A senior guide picked us up at the takeout for Upper Browns Canyon. After we’d stowed away the raft and donned every piece of fleece we owned at the outpost, Zach sat me down on an old bus seat that served as a bench. He looked at me with concern. He told me it was ok if I’d found whitewater wasn’t for me. But then he said, “You don’t seem like a quitter to me.”

Browns Canyon ©️ Leland Davis

The next day, Zach told me to get on the sticks going through lower Browns Canyon. This consisted of Siedel’s Suckhole, which at high water approaches Class IV and is just as terrifying as it sounds. You can either plug the hole and hope to come out on the other side, or more commonly, make an S-move to slip the raft between the hole and Kidney Rock. But we weren’t here to run sneaker lines.

Zach, his smile evident from afar, said he would set safety below Siedel’s. As he rowed away, he turned back and shouted, “Gut it!”

He disappeared over the ledge, oars feathering in and out of the current easily.

I meekly called out forward strokes, and as I saw the frothing, sucking beast over the ledge, I called out a squeaky “All forward!”

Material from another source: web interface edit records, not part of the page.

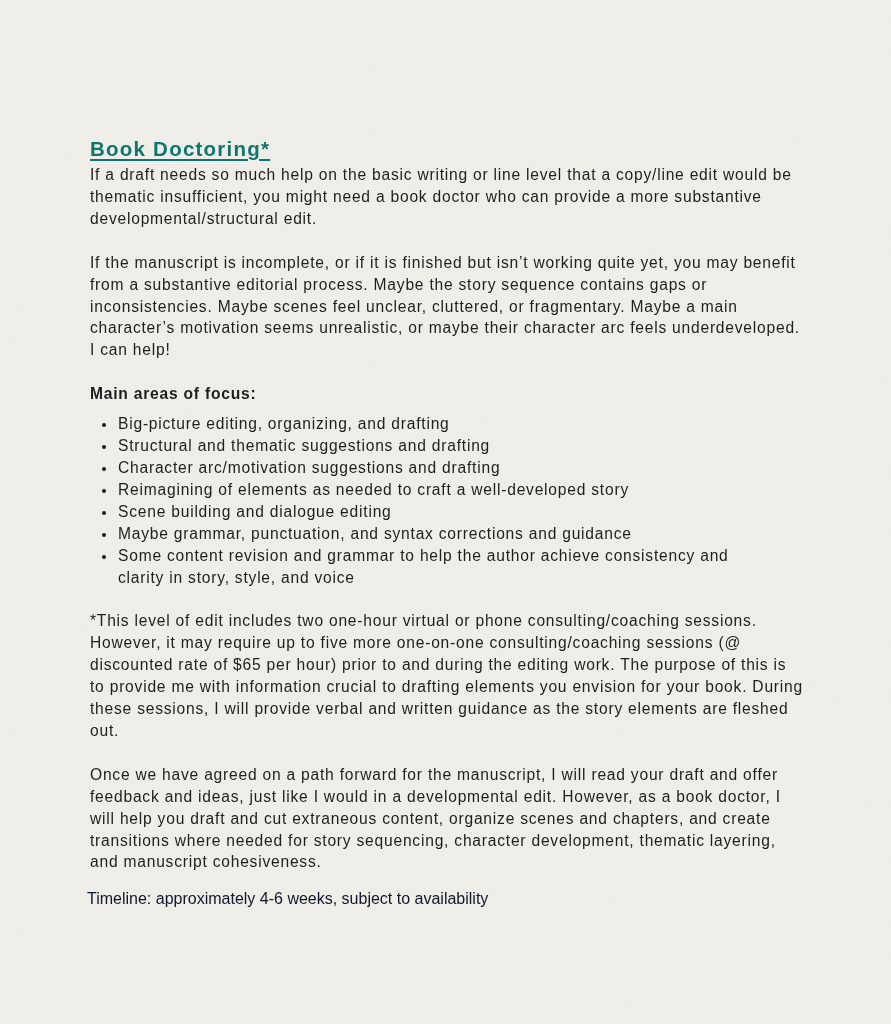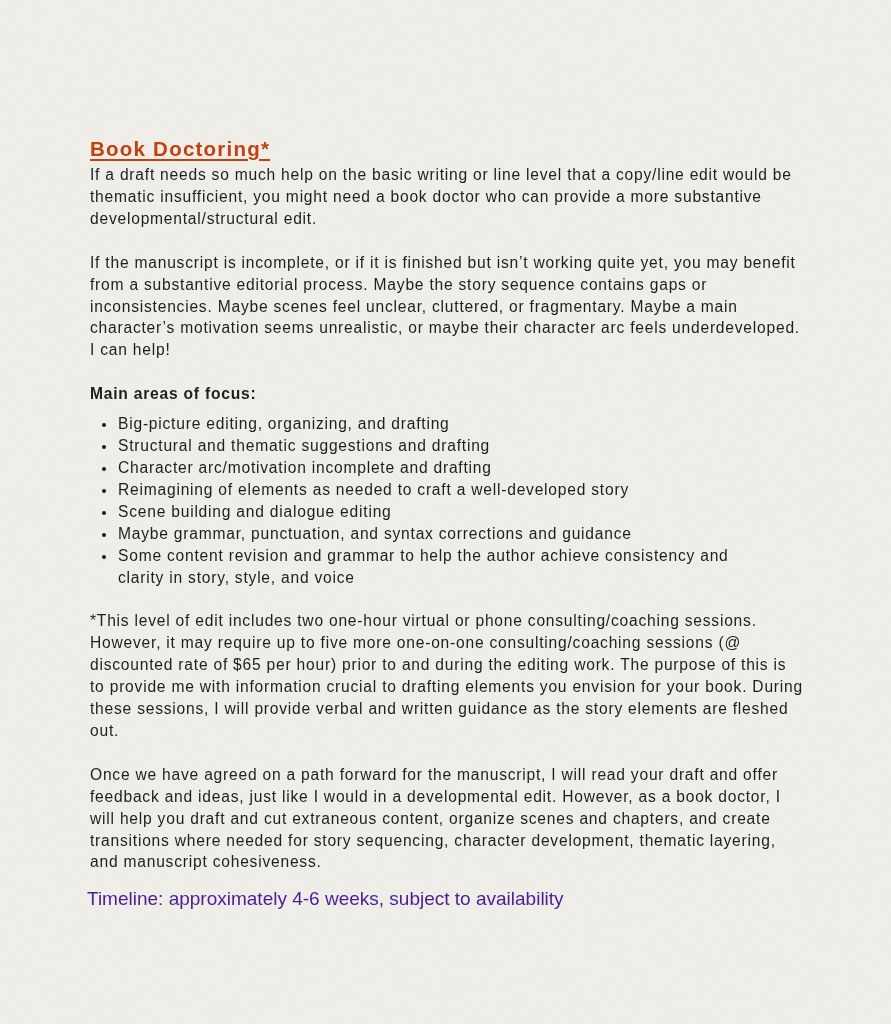--- a/index.html
+++ b/index.html
@@ -25,21 +25,21 @@
     left: 90px;
     top: 136px;
     width: 716px;
     color: #1e1e1e;
   }
   .heading {
     font-size: 20.5px;
     font-weight: 700;
     line-height: 25px;
     letter-spacing: 0.06em;
-    color: #c2410c;
+    color: #0f766e;
     text-decoration: underline;
     text-decoration-thickness: 2px;
     text-underline-offset: 3px;
     margin: 0 0 3px 0;
   }
   .body {
     font-size: 15.6px;
     line-height: 21.9px;
     letter-spacing: 0.05em;
     margin: 0 0 22px 0;
@@ -57,24 +57,24 @@
     font-size: 15.6px;
     line-height: 21.9px;
     letter-spacing: 0.05em;
     max-width: 640px;
     padding-left: 1px;
   }
   ul.focus-list li::marker {
     font-size: 13px;
   }
   .timeline {
-    font-size: 19px;
+    font-size: 16px;
     line-height: 22px;
     letter-spacing: 0;
-    color: #4c1d95;
+    color: #0f172a;
     margin: 0;
     margin-left: -3px;
     margin-top: -7px;
   }
 </style>
 </head>
 <body>
 
 <svg class="texture" width="891" height="1024" xmlns="http://www.w3.org/2000/svg">
   <filter id="paperNoise" x="0" y="0" width="100%" height="100%">
@@ -92,21 +92,21 @@
 
   <p class="body">If a draft needs so much help on the basic writing or line level that a copy/line edit would be thematic insufficient, you might need a book doctor who can provide a more substantive developmental/structural edit.</p>
 
   <p class="body">If the manuscript is incomplete, or if it is finished but isn’t working quite yet, you may benefit from a substantive editorial process. Maybe the story sequence contains gaps or inconsistencies. Maybe scenes feel unclear, cluttered, or fragmentary. Maybe a main character’s motivation seems unrealistic, or maybe their character arc feels underdeveloped. I can help!</p>
 
   <p class="body bold">Main areas of focus:</p>
 
   <ul class="focus-list">
       <li>Big-picture editing, organizing, and drafting</li>
       <li>Structural and thematic suggestions and drafting</li>
-      <li>Character arc/motivation incomplete and drafting</li>
+      <li>Character arc/motivation suggestions and drafting</li>
       <li>Reimagining of elements as needed to craft a well-developed story</li>
       <li>Scene building and dialogue editing</li>
       <li>Maybe grammar, punctuation, and syntax corrections and guidance</li>
       <li>Some content revision and grammar to help the author achieve consistency and clarity in story, style, and voice</li>
     </ul>
 
   <p class="body">*This level of edit includes two one-hour virtual or phone consulting/coaching sessions. However, it may require up to five more one-on-one consulting/coaching sessions (@ discounted rate of $65 per hour) prior to and during the editing work. The purpose of this is to provide me with information crucial to drafting elements you envision for your book. During these sessions, I will provide verbal and written guidance as the story elements are fleshed out.</p>
 
   <p class="body">Once we have agreed on a path forward for the manuscript, I will read your draft and offer feedback and ideas, just like I would in a developmental edit. However, as a book doctor, I will help you draft and cut extraneous content, organize scenes and chapters, and create transitions where needed for story sequencing, character development, thematic layering, and manuscript cohesiveness.</p>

Our raft stopped dead, turned sideways, and began to buck. I saw legs kick and the bottoms of my friends’ neoprene booties as they were tossed out of the boat. My foot slipped farther under the thwart where I’d braced myself, and looking around frantically, I realized I was the only one left in the raft.

Other rookie training classes gathered on shore in multi-colored masses of red and blue and yellow, watching from the scout path. I heard cheering and clapping, saw fists pumping out of the corner of my eye. Finally, after what felt like several minutes, my legs flailed and I too went headfirst into the Arkansas.

I came up seconds later, spitting water out of my mouth. I swam toward Zach’s raft, where my fellow trainees sat. The swim at Siedel’s went into a gentle pool, and we could see Zach on his oars the whole time. He’d also already proven that we could trust him after the disaster in the Staircase. So instead of being terrified, I was able to enjoy the moment for what it was—training.

As the others pulled me in, they high-fived me and clapped me on the back. Our laughter echoed off the canyon walls, and I made eye contact with Zach, who smiled and nodded. We watched as our raft got surfed for another ten minutes.

That night, we sat around the campfire debriefing our runs through Browns. We discussed clean lines and carnage with equal enthusiasm.

I would have clean, beautiful lines again, like the second time through Gilmore’s Mistake. I would swim again, like when I got washed out of my oar rig in Lava Falls. There have been times, like flipping my friend’s bachelorette party in the Numbers on the Arkansas and losing all but one of our paddles, that I swore I would never get in a boat again.

As I now enter almost a decade of boating, logging hundreds of miles both commercially and privately, I’ve realized that it doesn’t matter how clean your line is or which rapid you swim. It’s about the people like Uncle Dan and JJ and Zach and countless others, waiting in the pool below, and the people sitting around the campfire at the end of the day.